Credit Carlos Barria/Reuters
The New York Times
by David Brooks
1/8/2018
Excerpt:
Let me start with three inconvenient observations, based on dozens of conversations around Washington over the past year:
First, people who go into the White House to have a meeting with President Trump usually leave pleasantly surprised. They find that Trump is not the raving madman they expected from his tweetstorms or the media coverage. They generally say that he is affable, if repetitive. He runs a normal, good meeting and seems well-informed enough to get by.
Second, people who work in the Trump administration have wildly divergent views about their boss. Some think he is a deranged child, as Michael Wolff reported. But some think he is merely a distraction they can work around. Some think he is strange, but not impossible. Some genuinely admire Trump. Many filter out his crazy stuff and pretend it doesn’t exist.
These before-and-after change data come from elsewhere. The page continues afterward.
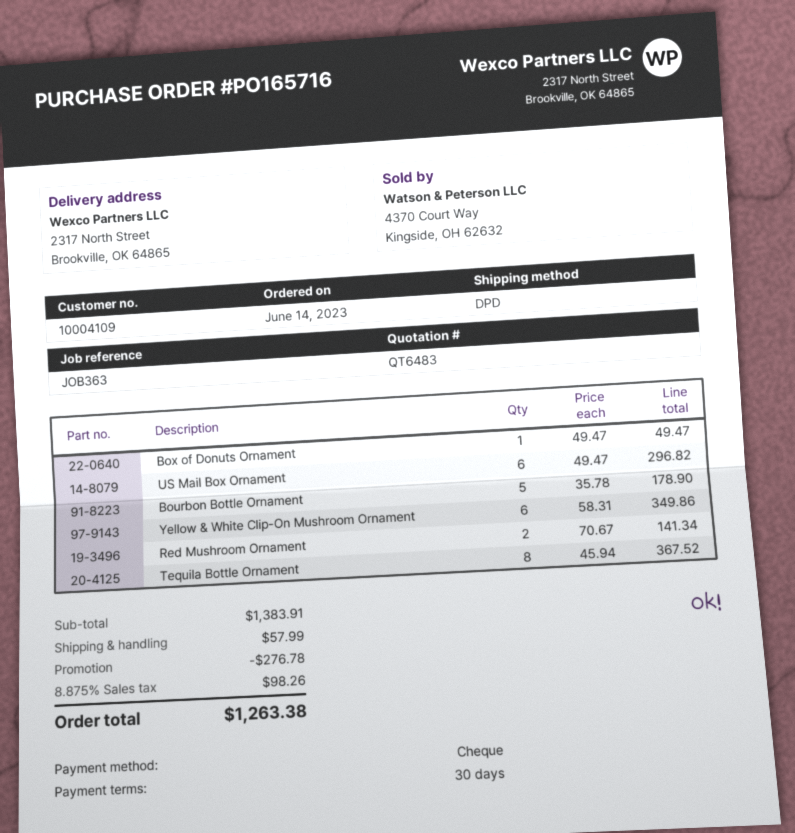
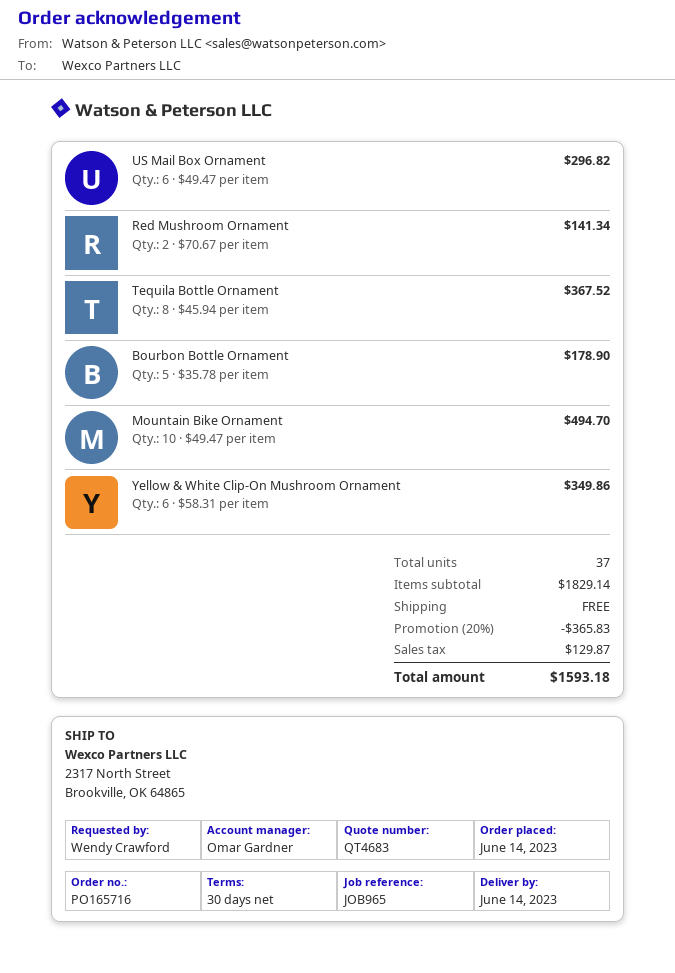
quote number: QT6483 -> QT4683
reference: JOB363 -> JOB965
Box of Donuts Ornament: 1 x 49.47 = 49.47 -> none
Mountain Bike Ornament: none -> 10 x 49.47 = 494.70
subtotal: 1383.91 -> 1829.14
discount: 276.78 -> 365.83
shipping: 57.99 -> 0.00
tax: 98.26 -> 129.87
total: 1263.38 -> 1593.18

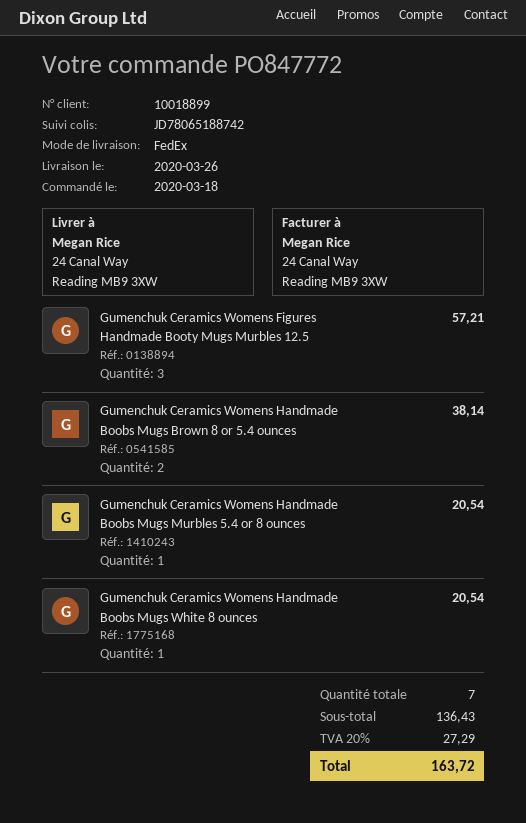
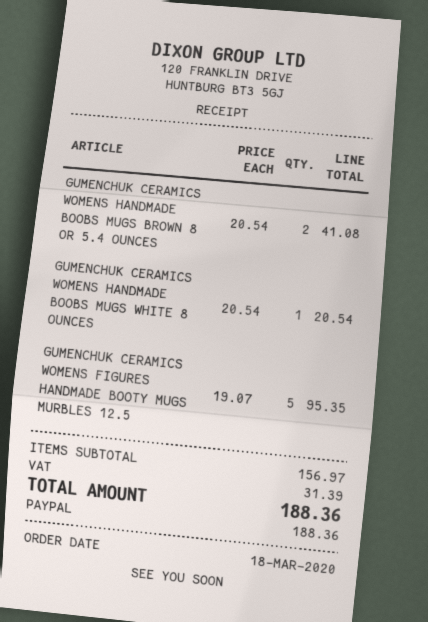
Gumenchuk Ceramics Womens Figures Handmade Booty Mugs Murbles 12.5: 3 for 57.21 -> 5 for 95.35
Gumenchuk Ceramics Womens Handmade Boobs Mugs Brown 8 or 5.4 ounces: 2 for 38.14 -> 2 for 41.08
Gumenchuk Ceramics Womens Handmade Boobs Mugs Murbles 5.4 or 8 ounces: 1 for 20.54 -> none
subtotal: 136.43 -> 156.97
tax: 27.29 -> 31.39
total: 163.72 -> 188.36

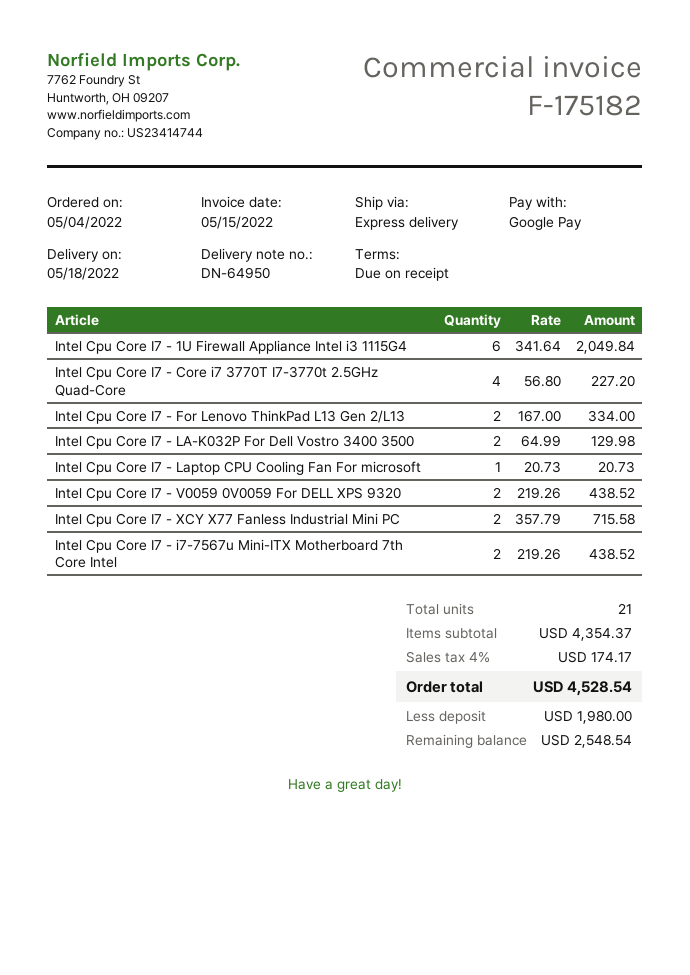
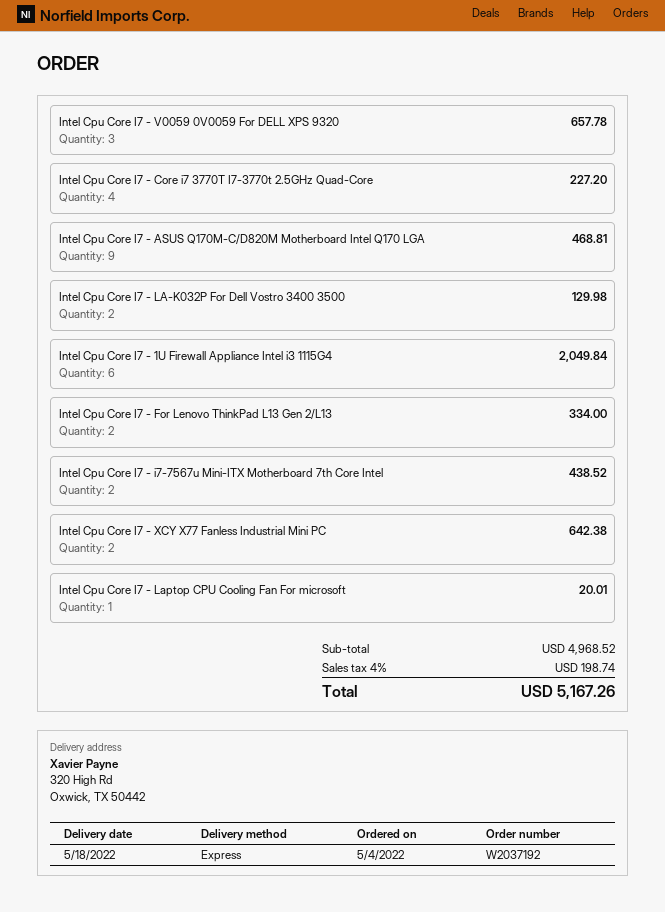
Intel Cpu Core I7 - Laptop CPU Cooling Fan For microsoft: 1 for 20.73 -> 1 for 20.01
Intel Cpu Core I7 - V0059 0V0059 For DELL XPS 9320: 2 for 438.52 -> 3 for 657.78
Intel Cpu Core I7 - XCY X77 Fanless Industrial Mini PC: 2 for 715.58 -> 2 for 642.38
Intel Cpu Core I7 - ASUS Q170M-C/D820M Motherboard Intel Q170 LGA: none -> 9 for 468.81
subtotal: 4354.37 -> 4968.52
tax: 4% = 174.17 -> 4% = 198.74
total: 4528.54 -> 5167.26

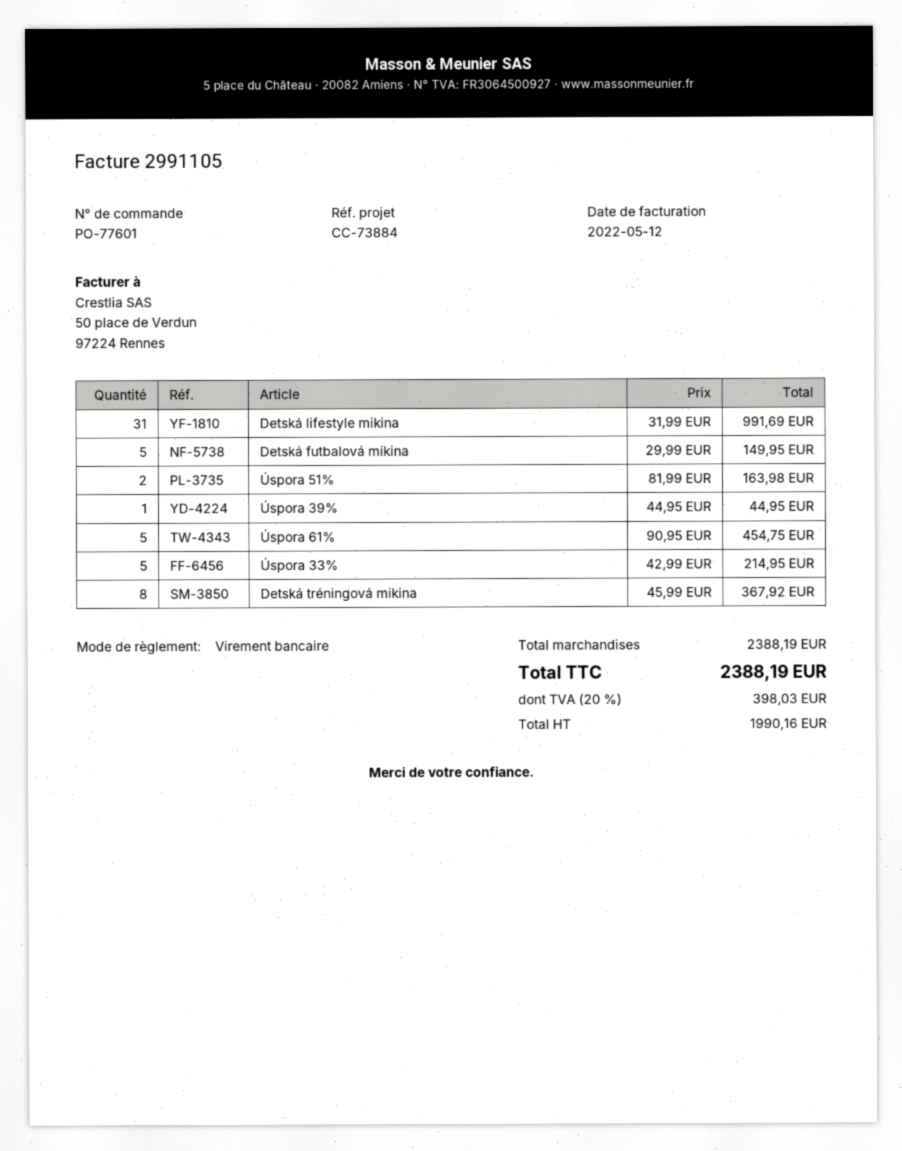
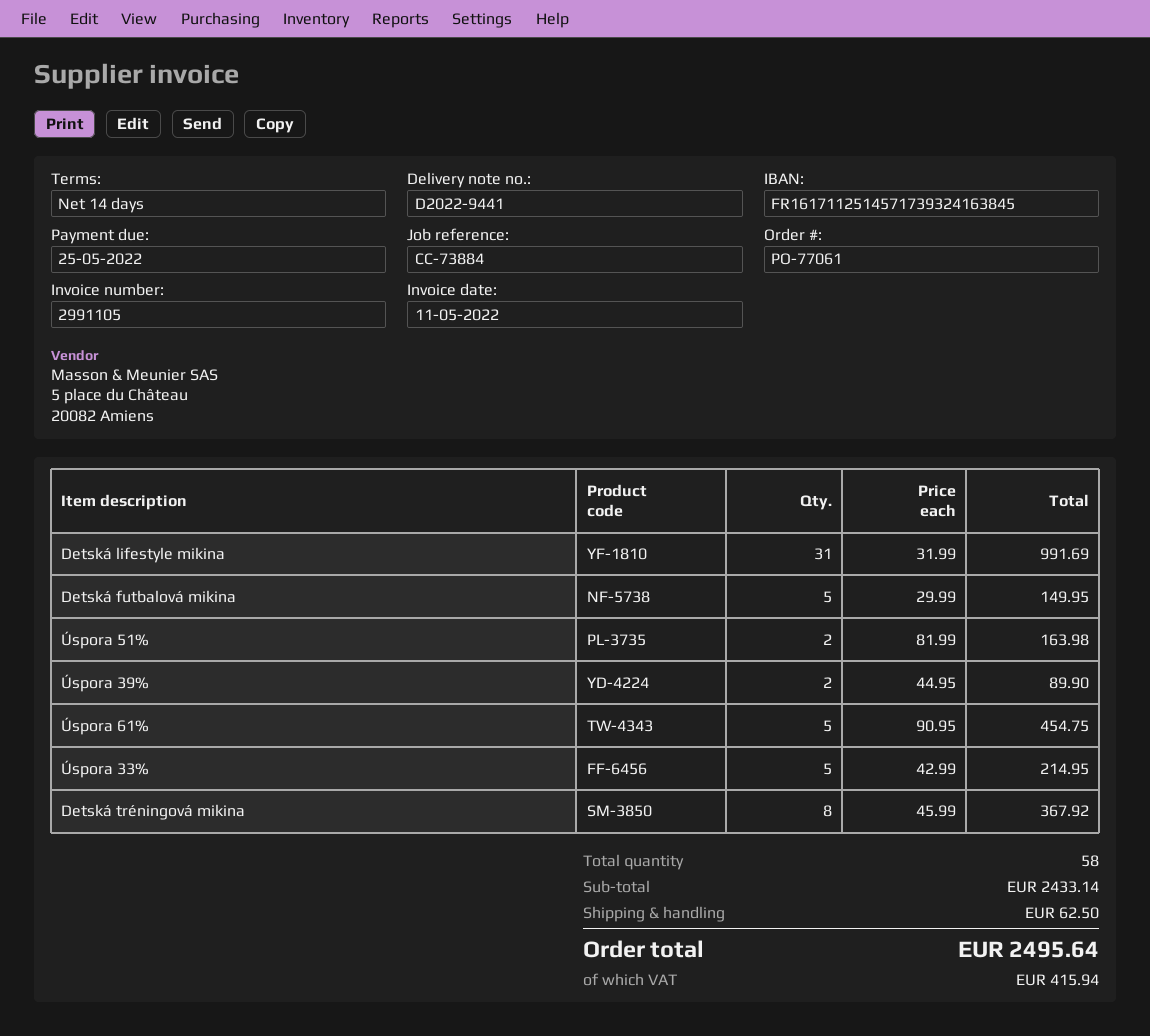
order number: PO-77601 -> PO-77061
invoice date: 2022-05-12 -> 2022-05-11
Úspora 39%: 1 x 44.95 = 44.95 -> 2 x 44.95 = 89.90
subtotal: 2388.19 -> 2433.14
shipping: none -> 62.50
tax: 398.03 -> 415.94
total: 2388.19 -> 2495.64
My impression is that the Trump administration is an unhappy place to work, because there is a lot of infighting and often no direction from the top. But this is not an administration full of people itching to invoke the 25th Amendment.
Third, the White House is getting more professional. Imagine if Trump didn’t tweet. The craziness of the past weeks would be out of the way, and we’d see a White House that is briskly pursuing its goals: the shift in our Pakistan policy, the shift in our offshore drilling policy, the fruition of our ISIS policy, the nomination for judgeships and the formation of policies on infrastructure, DACA, North Korea and trade.